━━ DATA RECORDS ━━

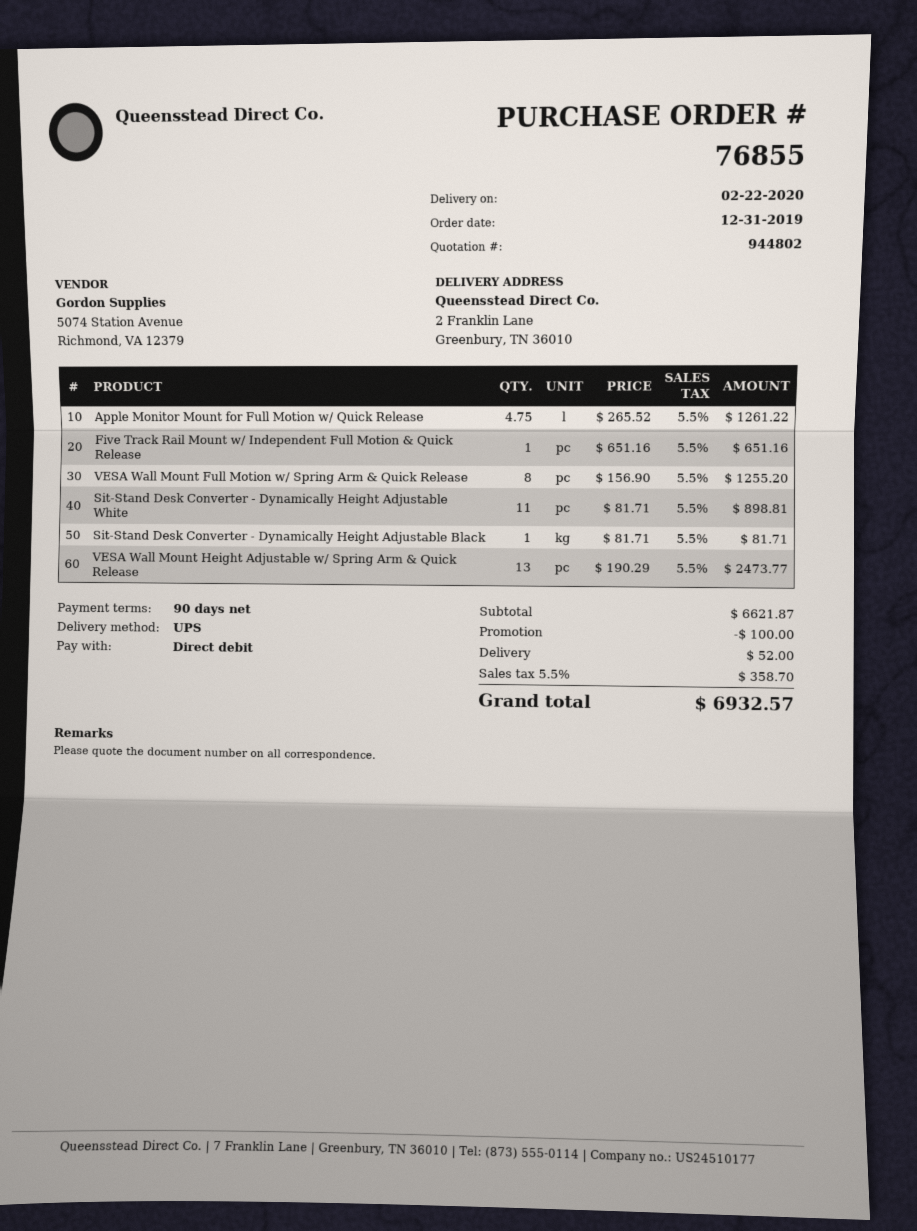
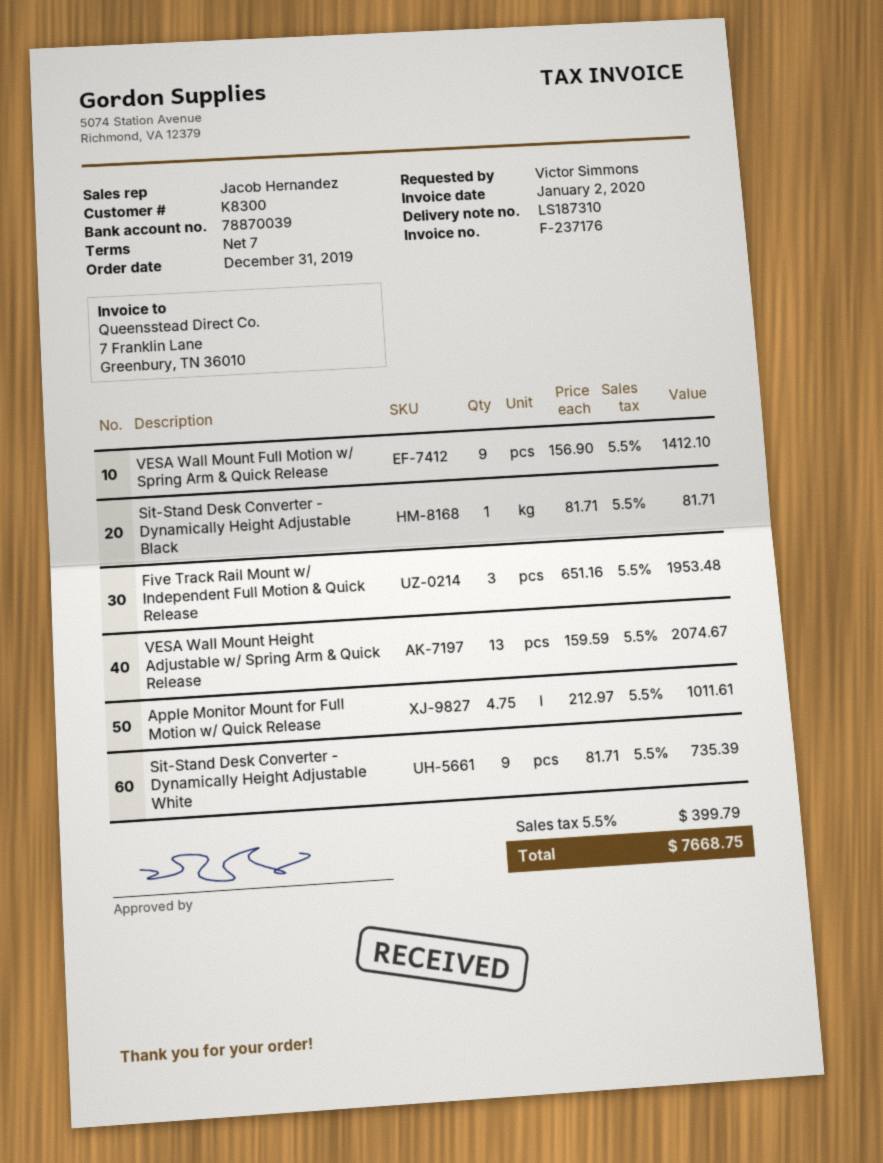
payment terms: 90 days -> 7 days
Apple Monitor Mount for Full Motion w/ Quick Release: 4.75 x 265.52 = 1261.22 -> 4.75 x 212.97 = 1011.61
Five Track Rail Mount w/ Independent Full Motion & Quick Release: 1 x 651.16 = 651.16 -> 3 x 651.16 = 1953.48
VESA Wall Mount Full Motion w/ Spring Arm & Quick Release: 8 x 156.90 = 1255.20 -> 9 x 156.90 = 1412.10
Sit-Stand Desk Converter - Dynamically Height Adjustable White: 11 x 81.71 = 898.81 -> 9 x 81.71 = 735.39
VESA Wall Mount Height Adjustable w/ Spring Arm & Quick Release: 13 x 190.29 = 2473.77 -> 13 x 159.59 = 2074.67
discount: 100.00 -> none
shipping: 52.00 -> none
tax: 5.5% = 358.70 -> 5.5% = 399.79
total: 6932.57 -> 7668.75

━━━

• [EXERCISE GOAL]
All that is wanted is a faithful reproduction of the line above with "VESA Wall Mount Full", the line with "discount: 100.00 -> none", and every line in between.

• [ANSWER SPACE]
VESA Wall Mount Full Motion w/ Spring Arm & Quick Release: 8 x 156.90 = 1255.20 -> 9 x 156.90 = 1412.10
Sit-Stand Desk Converter - Dynamically Height Adjustable White: 11 x 81.71 = 898.81 -> 9 x 81.71 = 735.39
VESA Wall Mount Height Adjustable w/ Spring Arm & Quick Release: 13 x 190.29 = 2473.77 -> 13 x 159.59 = 2074.67
discount: 100.00 -> none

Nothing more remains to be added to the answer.